Simulation and Intermediate Representations for Visual Inspection

Penk, Dominik

Simulation and Intermediate Representations for Visual Inspection

Files

Dissertation_dominik_penk.pdf (28.63 MB)

Language

en

Document Type

Doctoral Thesis

Granting Institution

Friedrich-Alexander-Universität Erlangen-Nürnberg (FAU), Technische Fakultät

Issue Date

2024

Authors

Penk, Dominik

Abstract

The extraction of information from visual data is widely used in academic and industrial applications. These visual inspection tasks often require significant manual effort, even when performed by experienced users. Consequently, (semi-)automated solutions are highly sought after, as they reduce the potential of human error and save time. In this work, we present solutions to specific tasks that exhibit a higher degree of automation than state-of-the-art solutions. At the same time, we aim to require as little domain expertise as possible for the productive use of our solutions.

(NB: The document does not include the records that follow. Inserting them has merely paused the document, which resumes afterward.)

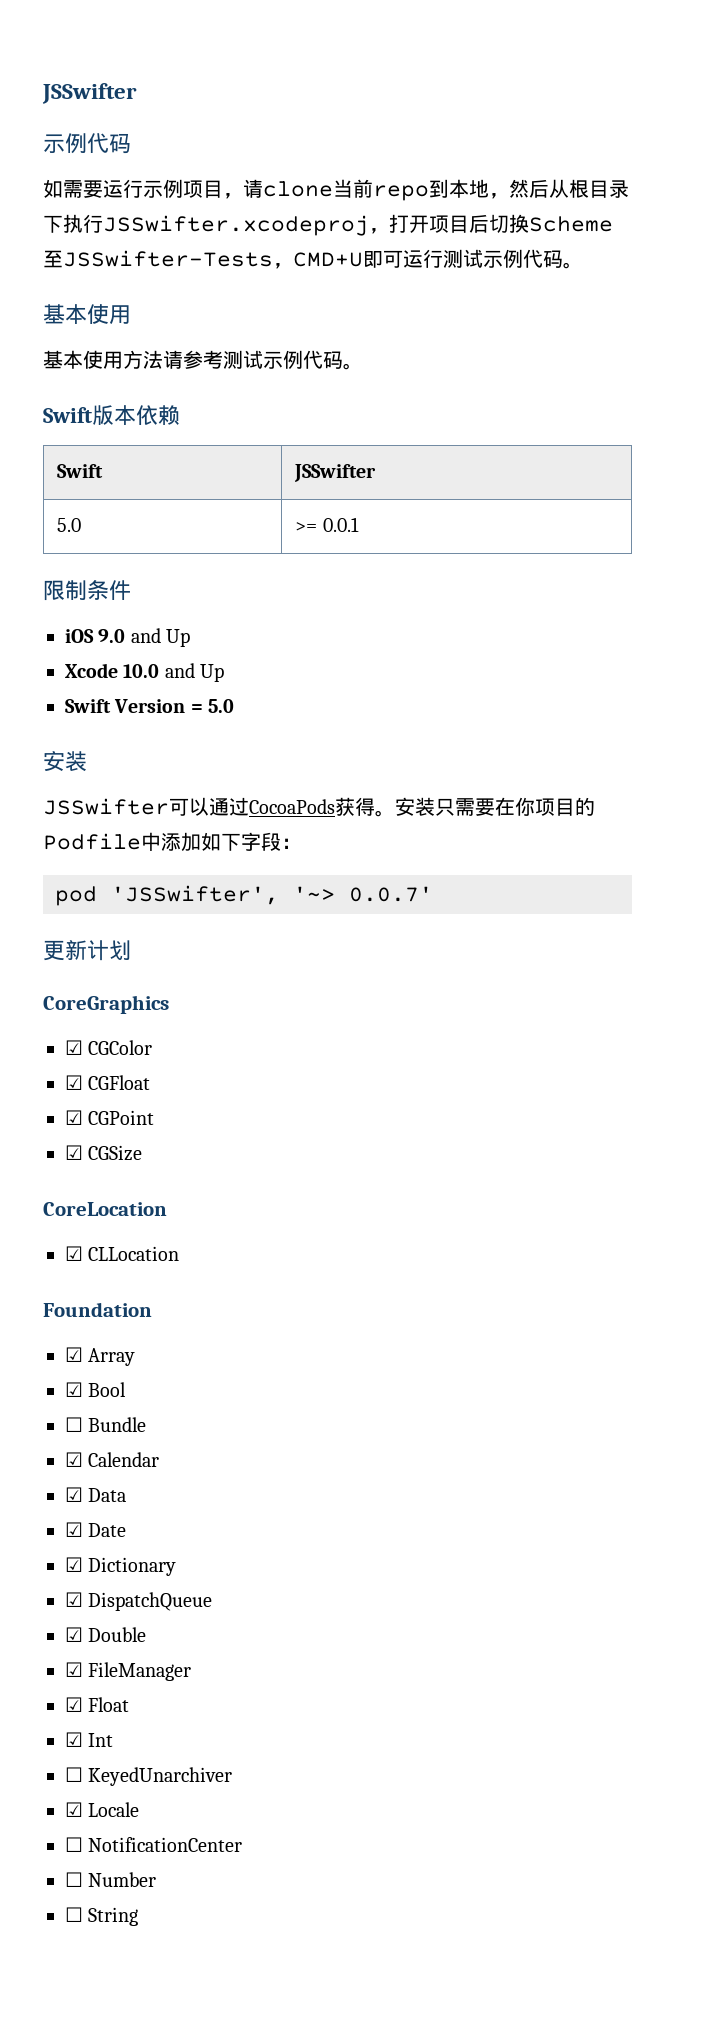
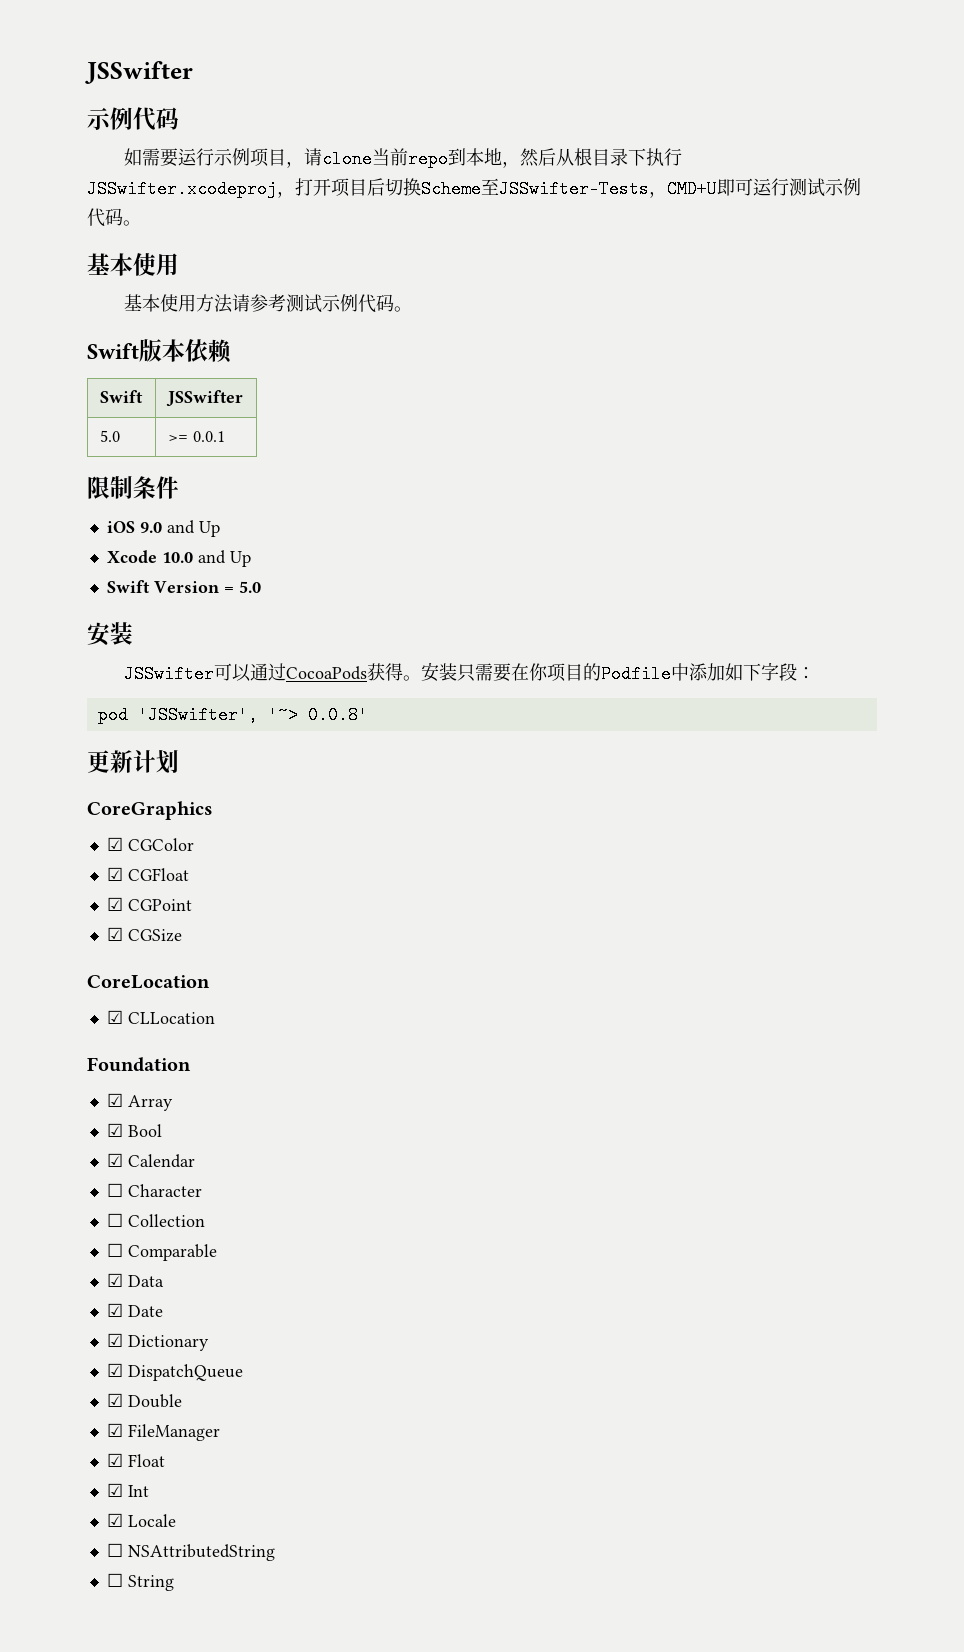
- pod 'JSSwifter', '~> 0.0.7'
+ pod 'JSSwifter', '~> 0.0.8'
- ☐ Bundle
+ ☐ Character
+ ☐ Collection
+ ☐ Comparable
- ☐ KeyedUnarchiver
- ☐ NotificationCenter
- ☐ Number
+ ☐ NSAttributedString

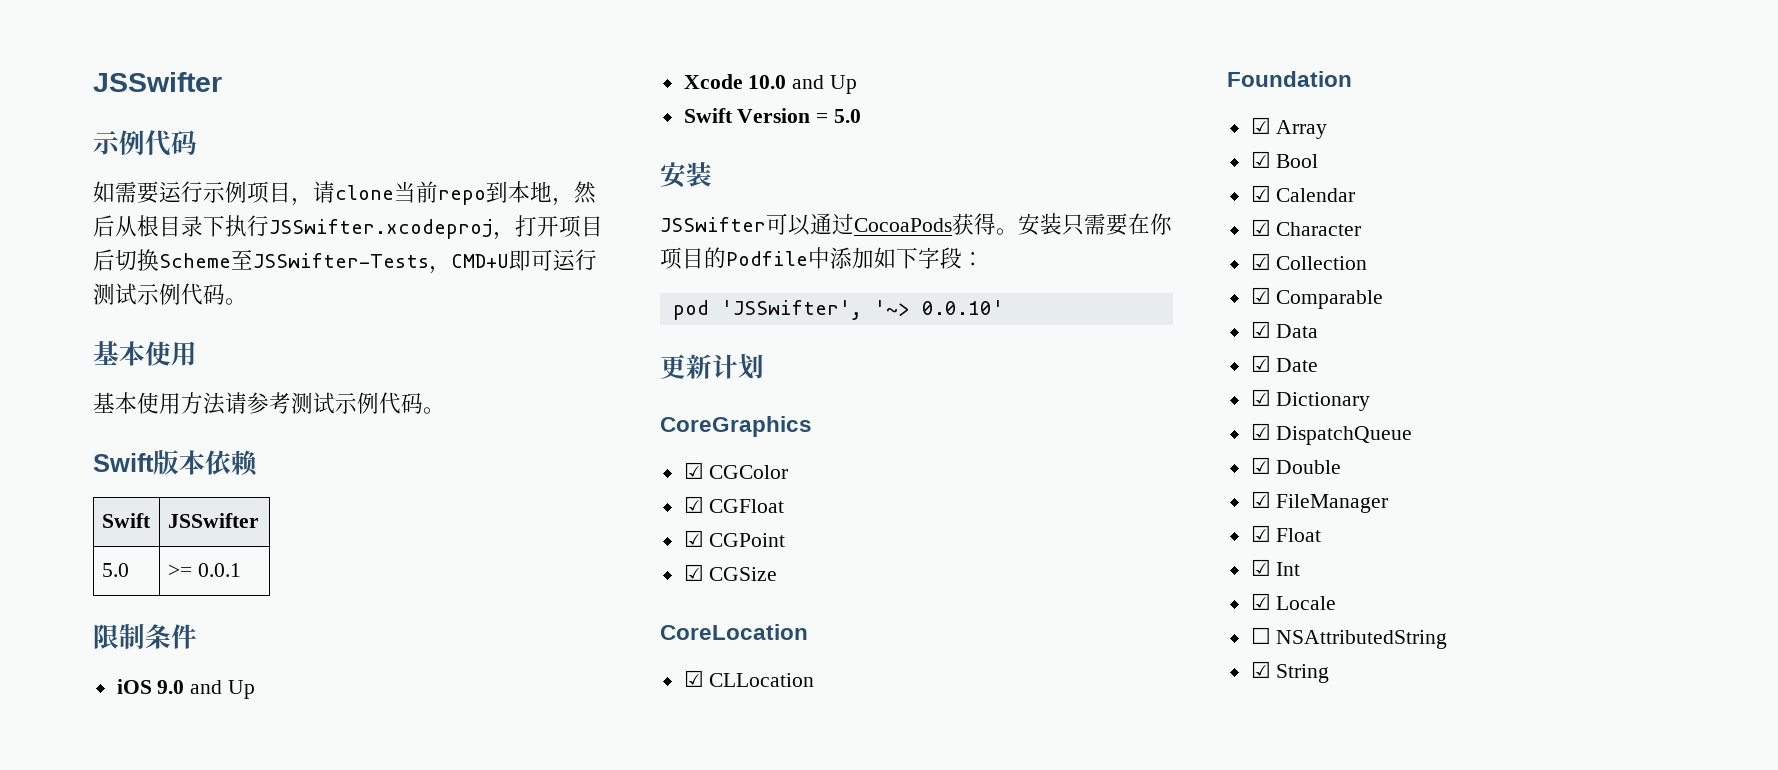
- pod 'JSSwifter', '~> 0.0.8'
+ pod 'JSSwifter', '~> 0.0.10'
- ☐ Character
+ ☑ Character
- ☐ Collection
+ ☑ Collection
- ☐ Comparable
+ ☑ Comparable
- ☐ String
+ ☑ String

In the first example, we use interactive volume rendering to visualize the preprocessing and filtering of large, homogeneous atom point clouds. Our approach allows inexperienced users to quickly examine the point clouds and identify the atom types that exhibit interesting structures. Additionally, we demonstrate how this preprocessing can be used to extract complex surface structures fully automatically from the point cloud. Furthermore, we present an efficient and non-destructive method for reconstructing specular surfaces that can be integrated directly into a production line. This makes our solution particularly relevant for industrial applications.

In addition to classical approaches, this work also investigates two learning-based applications. Here, the main part of the manual labor is expected to be in collecting and annotating training data rather than in the productive use of the models. Therefore, we introduce two processes for generating synthetic training data that can be used instead of real data, requiring only a CAD model of the target objects. We show that the quality loss generated by the inevitable simulation-to-reality gap can be minimized if the network is provided with the right type of data. For example, we show that a 6D pose estimator that works with depth maps can be easily trained on synthetic data. Finally, we present a pipeline where color images are first transformed into an abstract line representation. We show that various image-based tasks can be trained and solved using this representation with synthetic data.

Overall, this dissertation contributes to the field of visual inspection by introducing new methods that are more automated, less reliant on expert knowledge, and time-saving compared to existing solutions.